--- WORK TO COMPLETE ---
In the records that follow, find the line with "width: 408px ->"; from there, retype every line exactly through the line with "border-bottom: 6px solid", which also belongs to the answer.

--- RECORD EXCERPTS ---
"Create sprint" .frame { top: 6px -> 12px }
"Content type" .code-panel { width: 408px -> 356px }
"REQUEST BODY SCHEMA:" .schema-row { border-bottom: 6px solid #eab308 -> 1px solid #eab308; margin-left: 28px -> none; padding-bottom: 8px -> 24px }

==

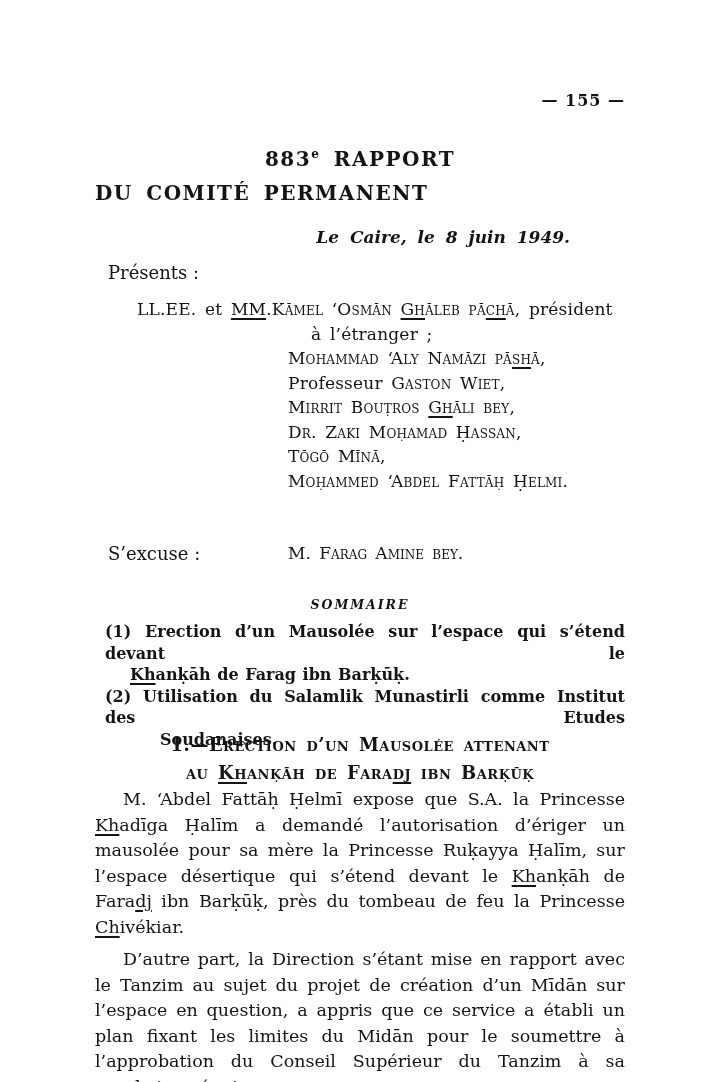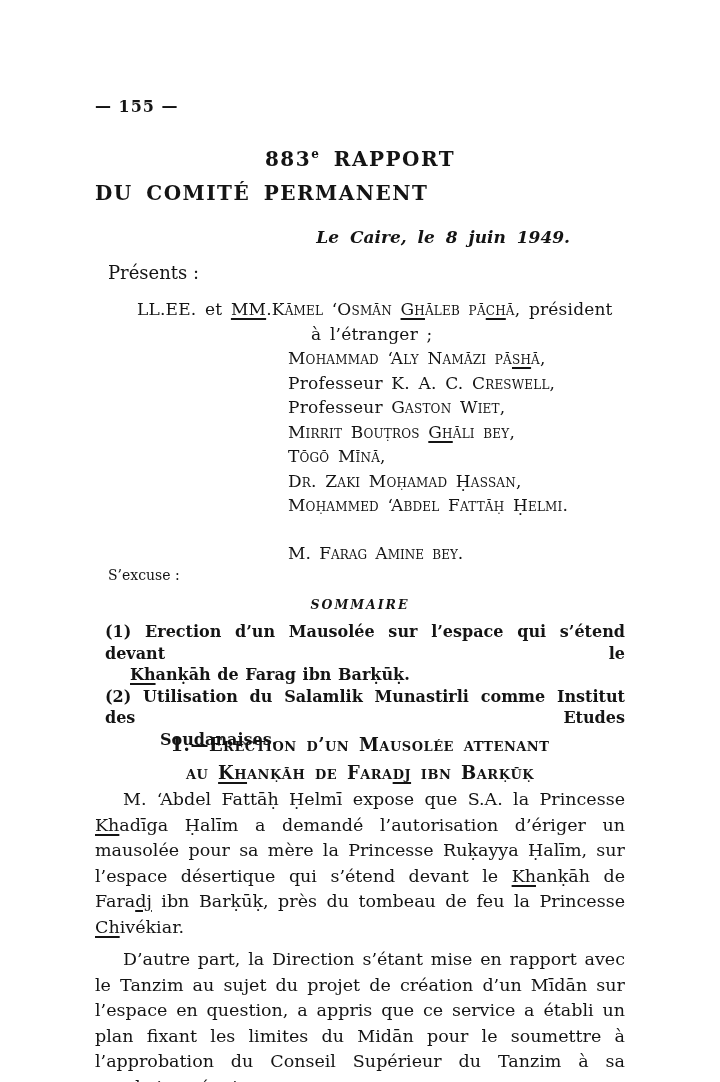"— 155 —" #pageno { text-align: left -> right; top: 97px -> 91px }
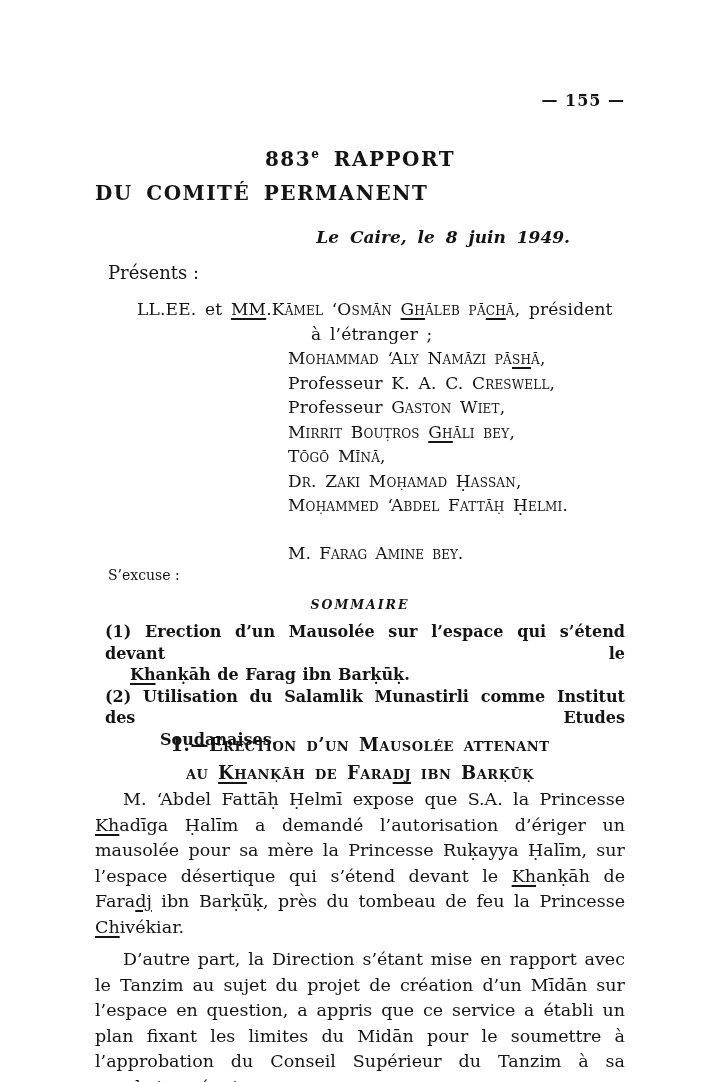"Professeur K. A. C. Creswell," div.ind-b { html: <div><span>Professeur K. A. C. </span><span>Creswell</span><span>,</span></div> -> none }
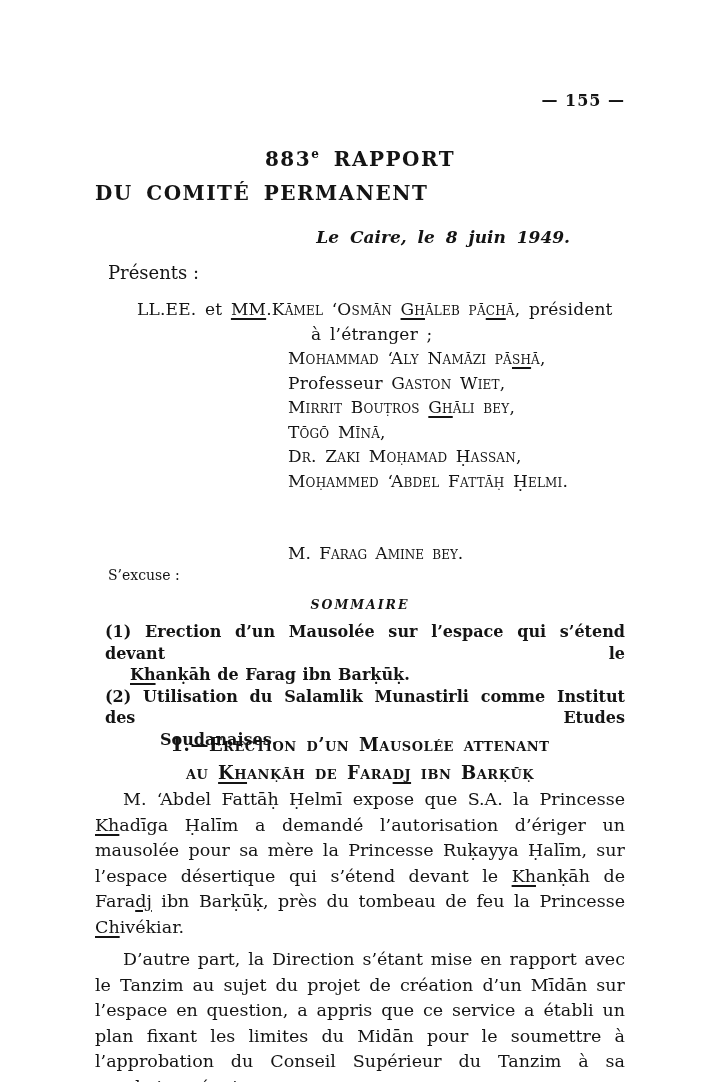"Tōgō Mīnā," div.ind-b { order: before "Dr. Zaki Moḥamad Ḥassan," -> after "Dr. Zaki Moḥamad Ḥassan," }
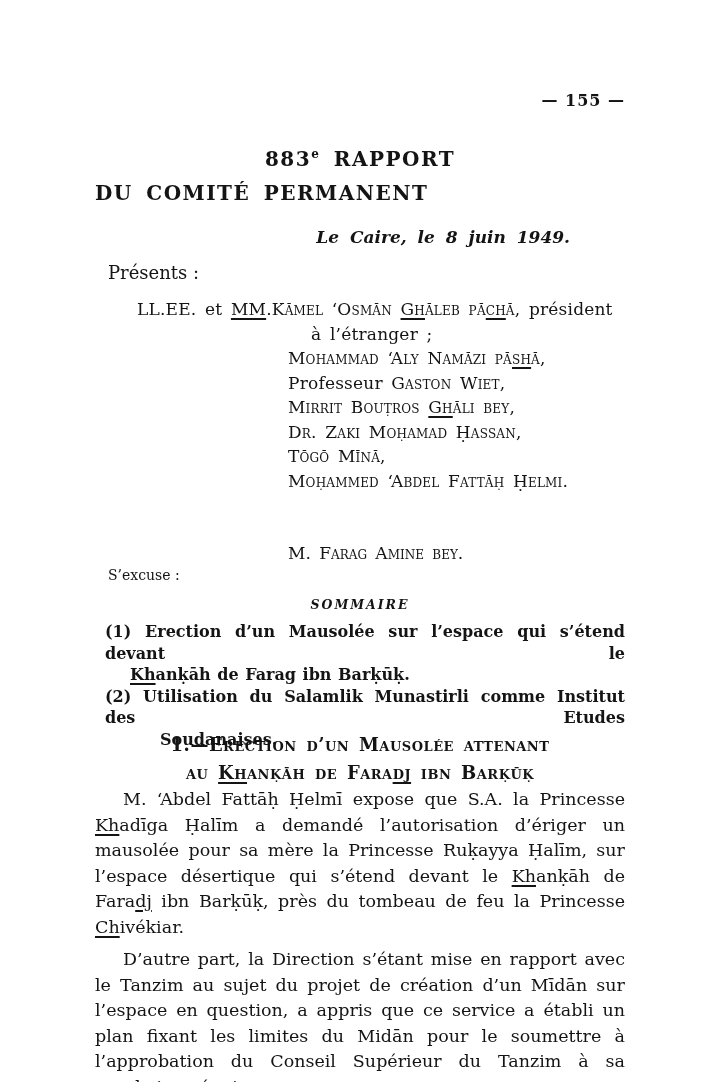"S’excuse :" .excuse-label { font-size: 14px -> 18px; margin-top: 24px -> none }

--- SOLVED EXERCISE ---
"Content type" .code-panel { width: 408px -> 356px }
"REQUEST BODY SCHEMA:" .schema-row { border-bottom: 6px solid #eab308 -> 1px solid #eab308; margin-left: 28px -> none; padding-bottom: 8px -> 24px }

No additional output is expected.